● PROBLEM TO SOLVE:
Copy out every line of the data exactly; do not include the images.

● Content revision data:
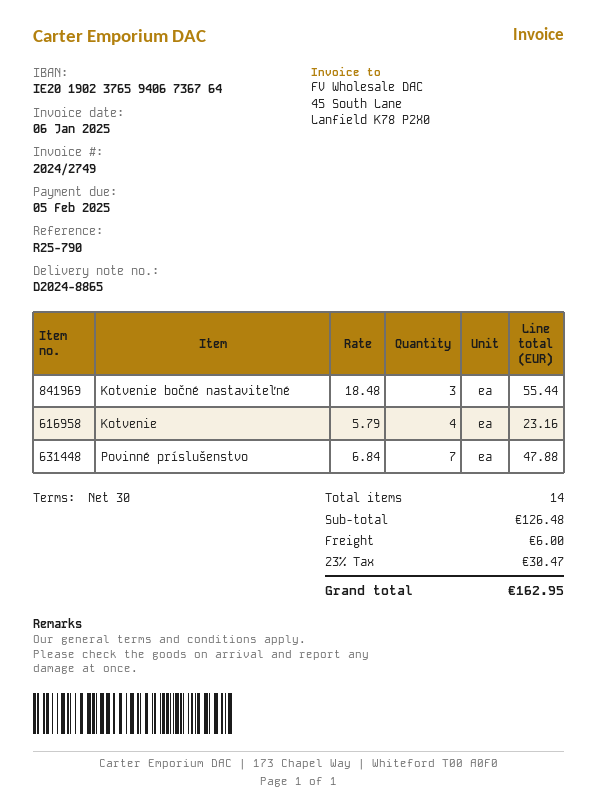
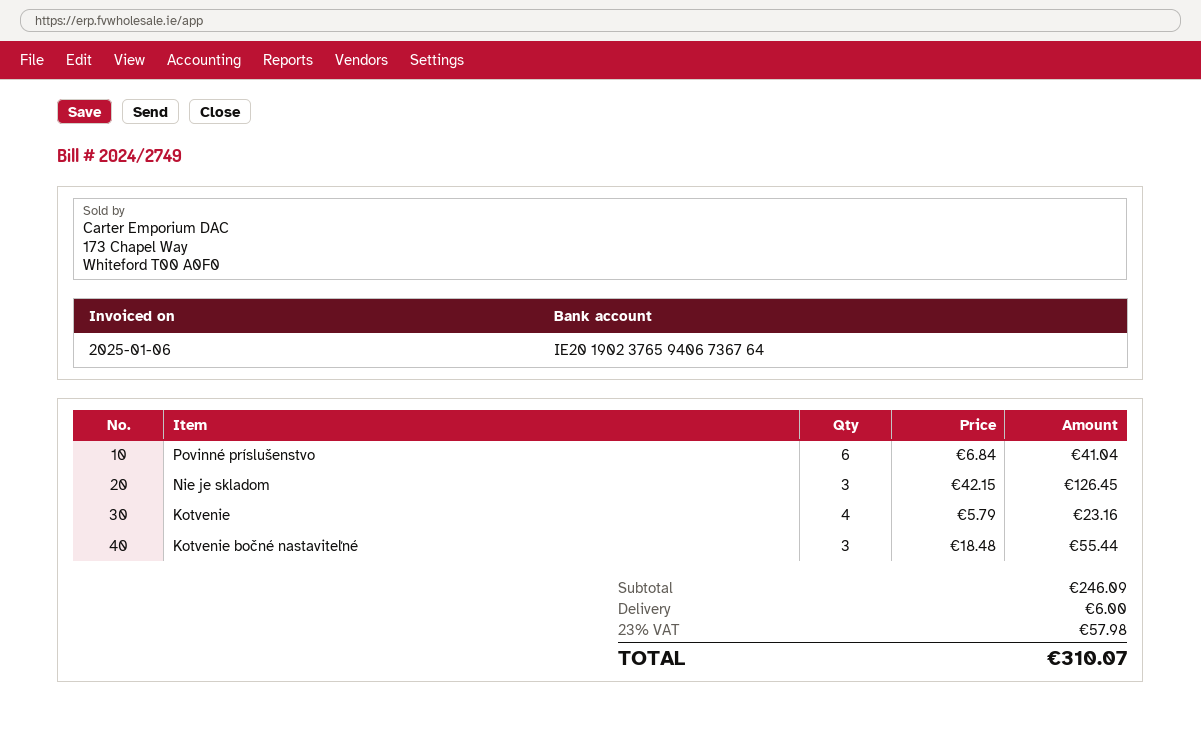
Povinné príslušenstvo: 7 x 6.84 = 47.88 -> 6 x 6.84 = 41.04
Nie je skladom: none -> 3 x 42.15 = 126.45
subtotal: 126.48 -> 246.09
tax: 23% = 30.47 -> 23% = 57.98
total: 162.95 -> 310.07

● REPLY TO THE TASK:
Povinné príslušenstvo: 7 x 6.84 = 47.88 -> 6 x 6.84 = 41.04
Nie je skladom: none -> 3 x 42.15 = 126.45
subtotal: 126.48 -> 246.09
tax: 23% = 30.47 -> 23% = 57.98
total: 162.95 -> 310.07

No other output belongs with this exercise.